The Government is, thus, not to be faulted for not making such corporations defendants in the actions referred to. It is even conceivable that had this been attempted, motions to dismiss would have lain to frustrate such attempts.[7]
Clearly, there is a material variance between the factual circumstances in the 21 sequestration cases on one hand, and those in the instant case on the other. In the former, court actions were instituted against natural persons suspected to be "dummies" whose shares of stock in different corporations the Government has been trying to recover. In the case before us, no court action has ever been instituted against private respondents. In the former, the corporations which were supposedly used as depositaries or as instruments to illegally amass wealth, or which allegedly constituted fruits of ill-gotten wealth, were named in lists annexed to the complaints filed against the natural persons who were suspected of being dummies. In the latter case, there was not even a mention of private respondents' names in the complaints filed by the Government. In the former, the Government was actually after the shares of stock of the defendant-stockholders of the corporations who supposedly misappropriated public funds or who entered into illicit or anomalous transactions prejudicial to the government, not the corporations themselves. Thus it was held that the omission to implead the corporations was not fatal. In the latter, it appears that the Government is after the shares of stock in the name of private respondents. Consequently, the failure to implead them is a serious procedural flaw. Indeed, the firms in the various PCGG sequestration cases and private respondents in the present case stand on different grounds.
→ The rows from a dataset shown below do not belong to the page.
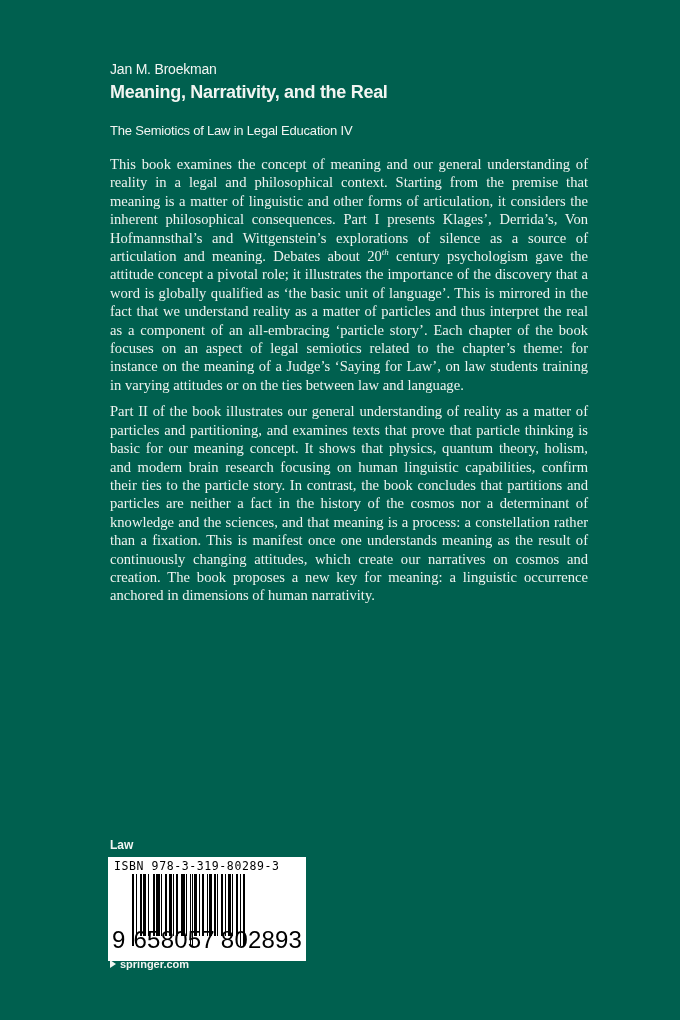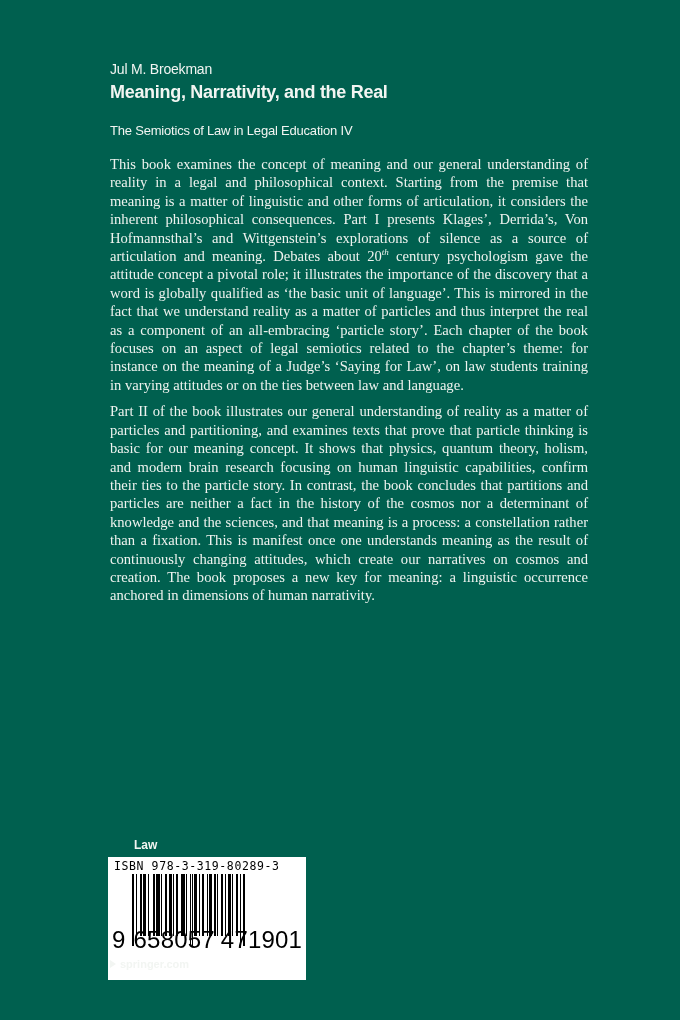"Jul M. Broekman" div.author { text: Jul -> Jan }
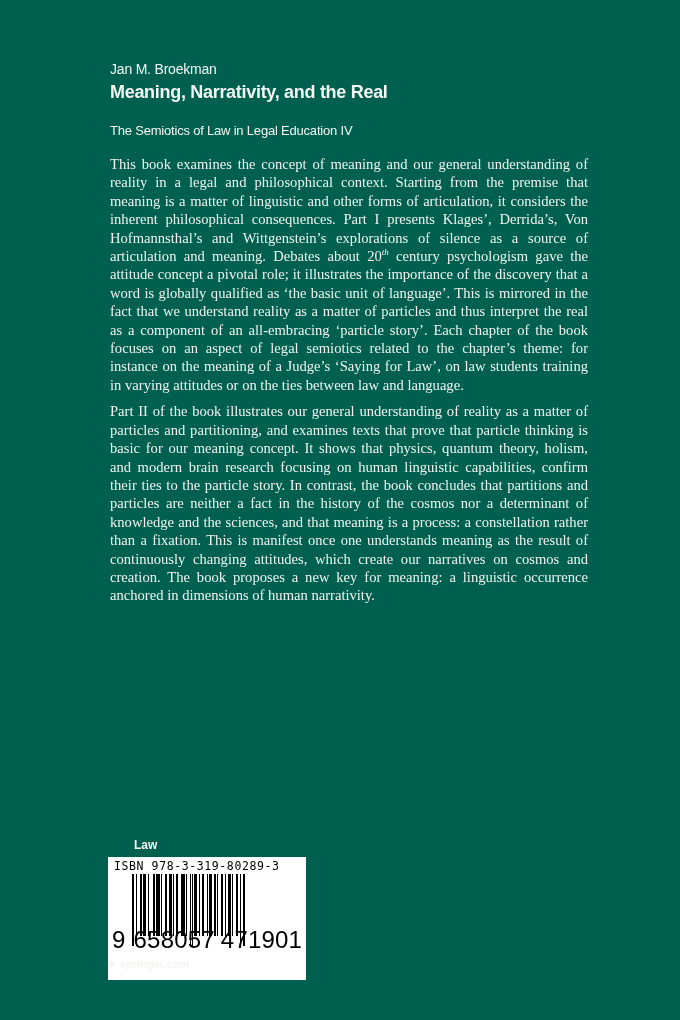"Law" .category { margin-left: 24px -> none }
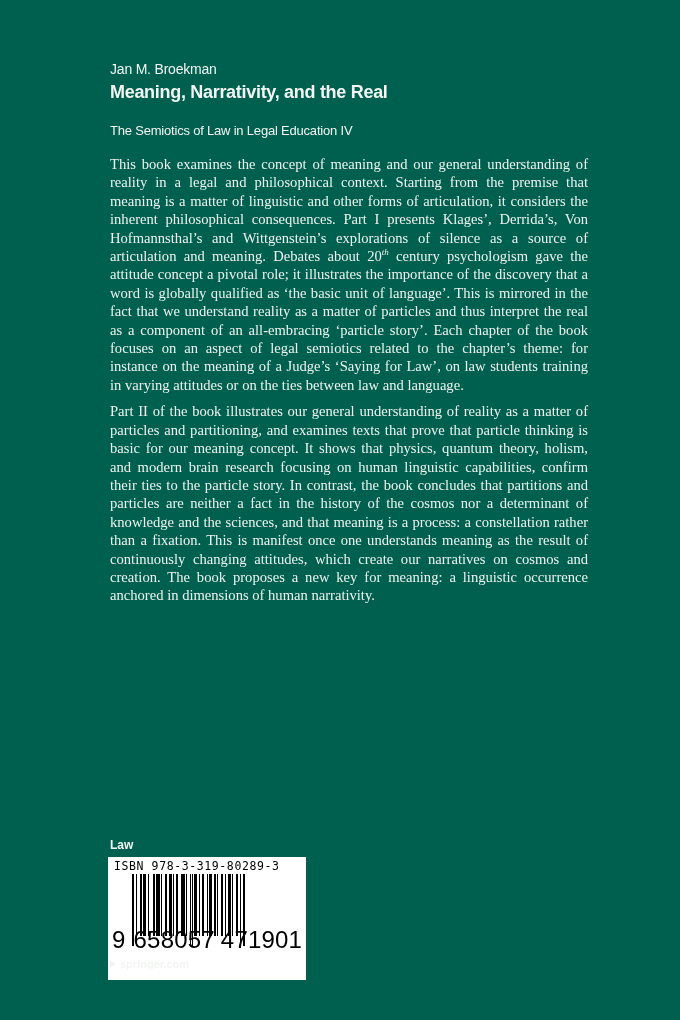"ISBN 978-3-319-80289-3" .barcode-box { height: 123px -> 104px }
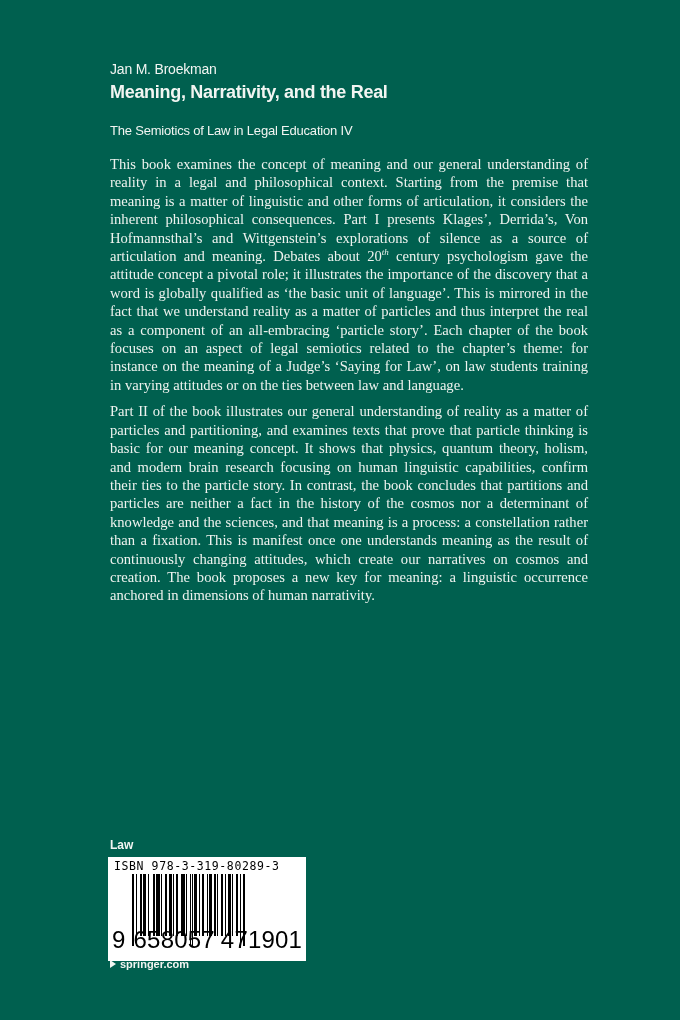"471901" span.mid { text: 471901 -> 802893 }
Thus, since only Jose L. Africa, Manuel H. Nieto Jr., Ferdinand E. Marcos, Imelda R. Marcos, Ferdinand R. Marcos Jr., Roberto S. Benedicto, Juan Ponce Enrile, and Potenciano Ilusorio were impleaded as defendants in Civil Case No. 0009 while private respondents were not, only the shares of stock registered in the names of defendants should be in issue. Those registered in the names of others, e.g., those of private respondents, should be spared unless it can be shown in a proper proceeding that they are likewise ill-gotten wealth or fruits of ill-gotten wealth. In this regard, if only to uphold the rule of law, the minimum requirement is to implead the registered owners of those shares in a formal complaint to recover them.
In the same sequestration cases, we also ruled that for lack of proof, even of the specie prima facie, the writ of sequestration should be lifted
This Court is not unmindful of the fact that its Resolution of July 26, 1991, on the petitioner's motion for reconsideration in G.R. No. 92755 (PCGG v. Interco) appears to sustain the proposition that actual impleading in the recovery action of a corporation under sequestration for being a repository of illegally-acquired wealth, is necessary and requisite for such proposed or pending seizure to come under the protective umbrella of the Constitution. But Interco is to be differentiated from the cases now under review in that the former, as already elsewhere herein made clear, there was a lack of proof, even of the prima facie kind, that Eduardo Cojuangco, Jr., owned any stock in Interco, the evidence on record being in fact that said corporation had been organized as a family corporation of the Luys.The Solicitor General explained the Interco ruling in the instant petition,[9] as well as in eight (8)[10] out of the twenty-one (21) petitions this Court resolved on 23 January 1995 thuswise
So too, this Court's judgment in the so-called "PJI Case" (Republic of the Philippines [PCGG] v. Sandiganbayan and Rosario Olivares) may not be ragarded as on all fours with the cases under consideration. The PJI Case involved the shares of stock in the name of eight (8) natural persons which had never been sequestered at all.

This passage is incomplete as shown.